R – Não confundo Cultura com entretenimento. Não confundo políticas culturais consequentes com marketing de eventos passageiros. Não confundo projetos de continuidade (que só muito tarde “dão frutos”) com fogo fátuo de êxitos e sucessos imediatos. Não confundo envolvimento e participação com arregimentação de públicos (crianças e idosos, incluídos). Não confundo comunidade com celebrações de personalidades. Não confundo animação cultural com cambalhotas e risada. Não confundo serviço público com “todos ao molho e fé em Deus”. Não confundo programação séria com agendamento de pacotes.
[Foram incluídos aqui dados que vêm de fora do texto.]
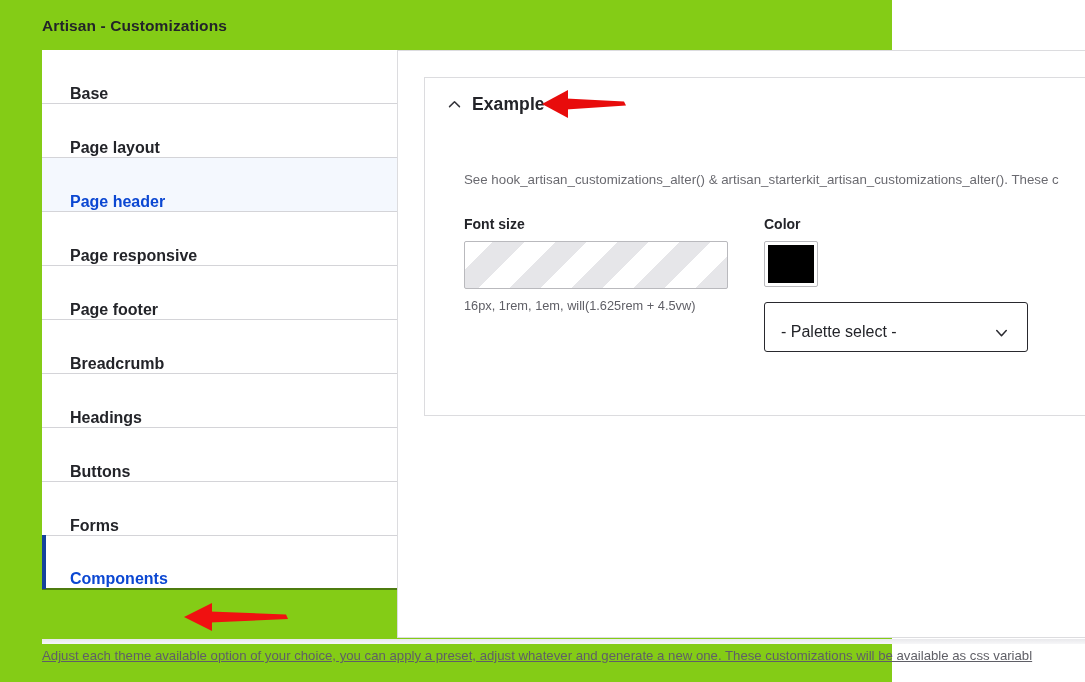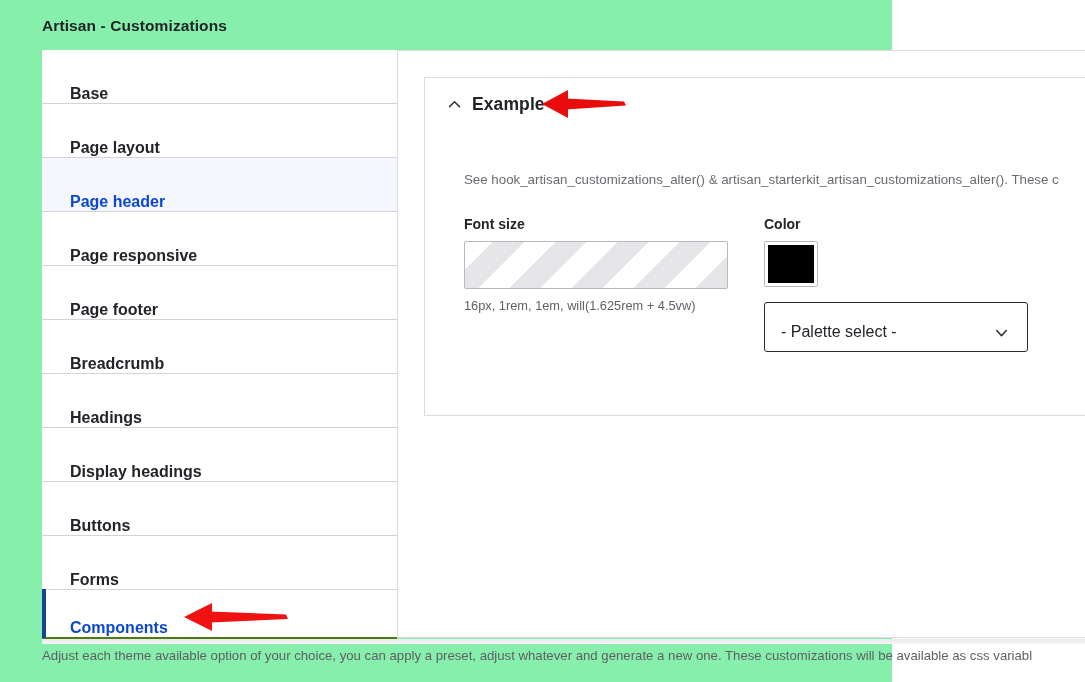"Artisan - Customizations" #root { background: #86efac -> #84cc16 }
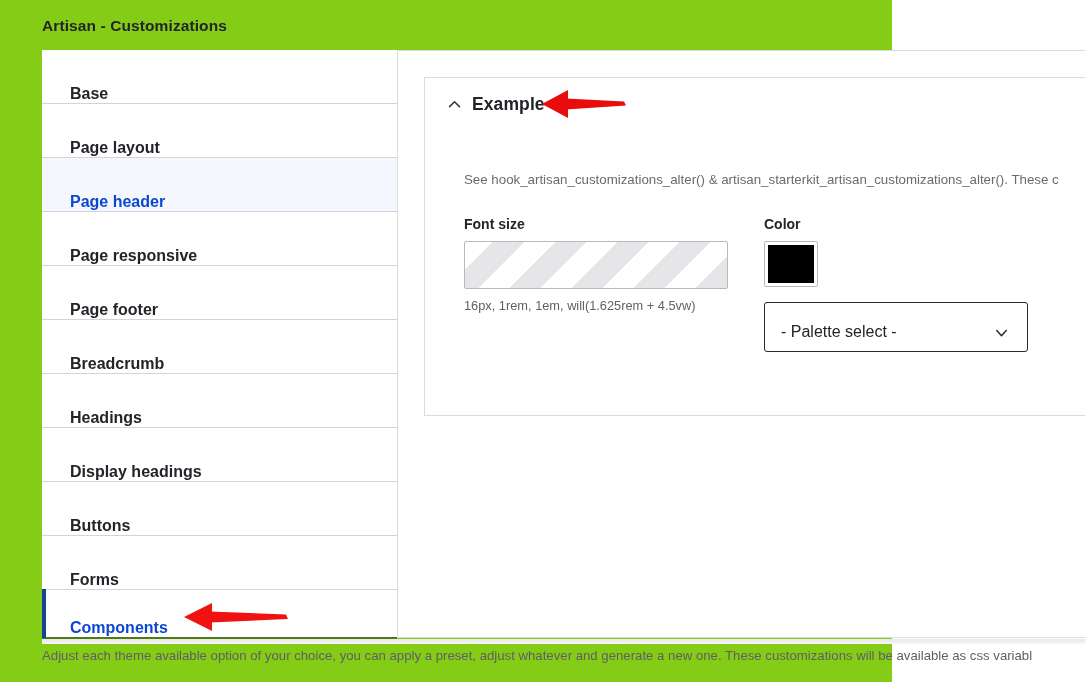"Display headings" div.vtab { html: <div> <span>Display headings</span> </div> -> none }
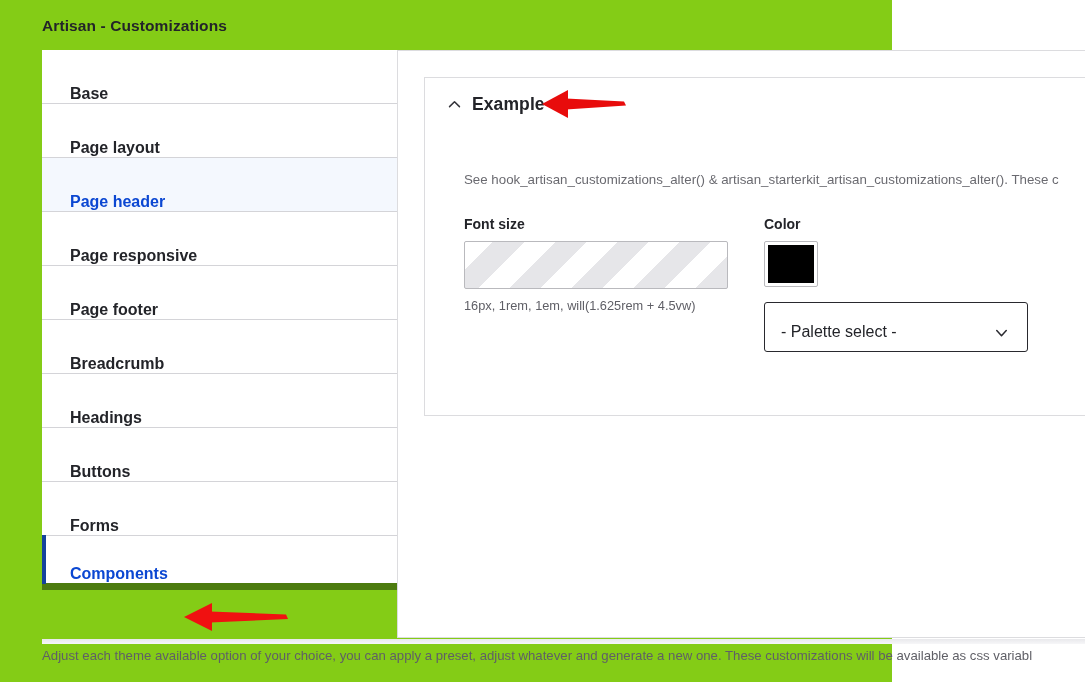"Components" .vtab.selected { border-bottom: 7px solid #4d7c0f -> 2px solid #4d7c0f }
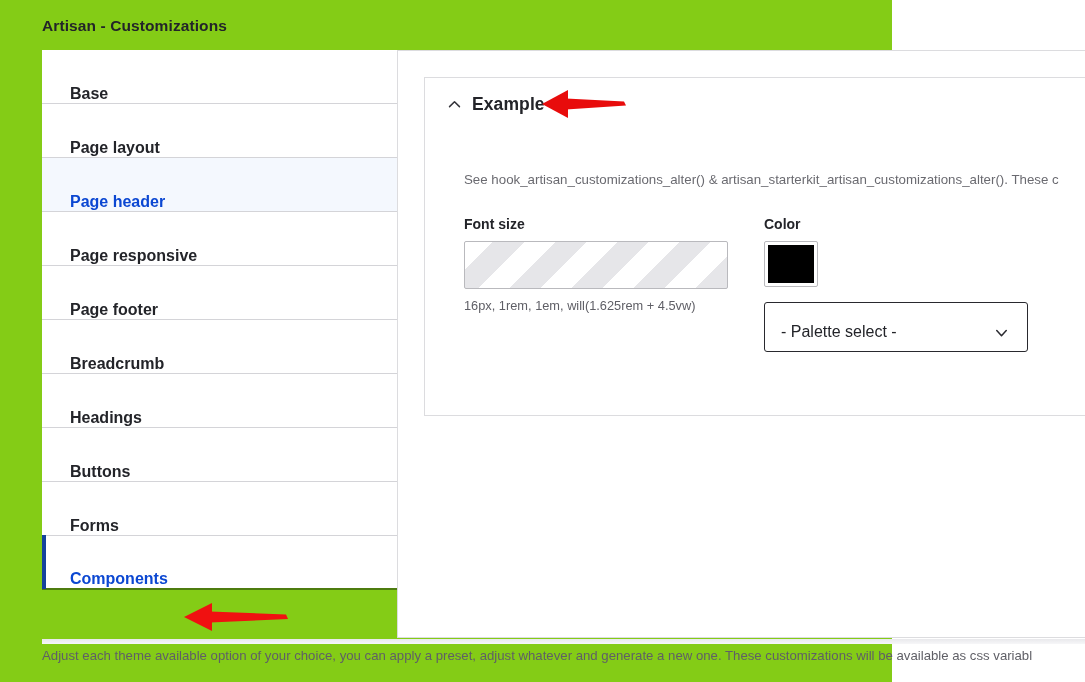"Adjust each theme available option" .bottom-desc { text-decoration: none -> underline }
Não confundo atividade artística com atividade comercial. Não confundo o que devem ser as missões públicas com o que são interesses pessoais. Não confundo apoio ao associativismo com controlo ou medo. Não confundo anúncios sérios e apoiados em diagnósticos credíveis com demagogia barata pintada de megalomania. Ando nesta vida “cultural” há tantos anos que já não me deixo confundir! À vossa pergunta respondo: É um panorama! Não tenho espaço para desenvolver minimamente uma resposta, nestas circunstâncias. Mas posso deixar um repto: faça-se um estudo (sério, claro) sobre “A cultura e as cidades” e compare-se, por exemplo, a Guarda com Castelo Branco e Viseu. Já agora, que seja um estudo diacrónico. Depois… falamos. É que eu não confundo “vida” com “panorama”.

 

Perfil:

Américo Rodrigues

Presidente da direção da Associação Calafrio

Idade: 57 anos

Naturalidade: Barracão (Guarda)

Profissão: Animador cultural

Currículo: Foi animador cultural no FAOJ e na Câmara da Guarda. Cofundou o Aquilo-Teatro, a Luzlinar e o CalaFrio. Encenou e foi ator em dezenas de peças. Escreveu livros de poesia, teatro e crónicas. É performer e autor de vários discos de poesia sonora. Dirigiu o Teatro Municipal da Guarda e coordenou a Biblioteca M. Eduardo Lourenço. Dinamiza atualmente projetos de intervenção sócio educativa. Licenciado em Língua e Cultura Portuguesas e Mestre em Ciências da Fala.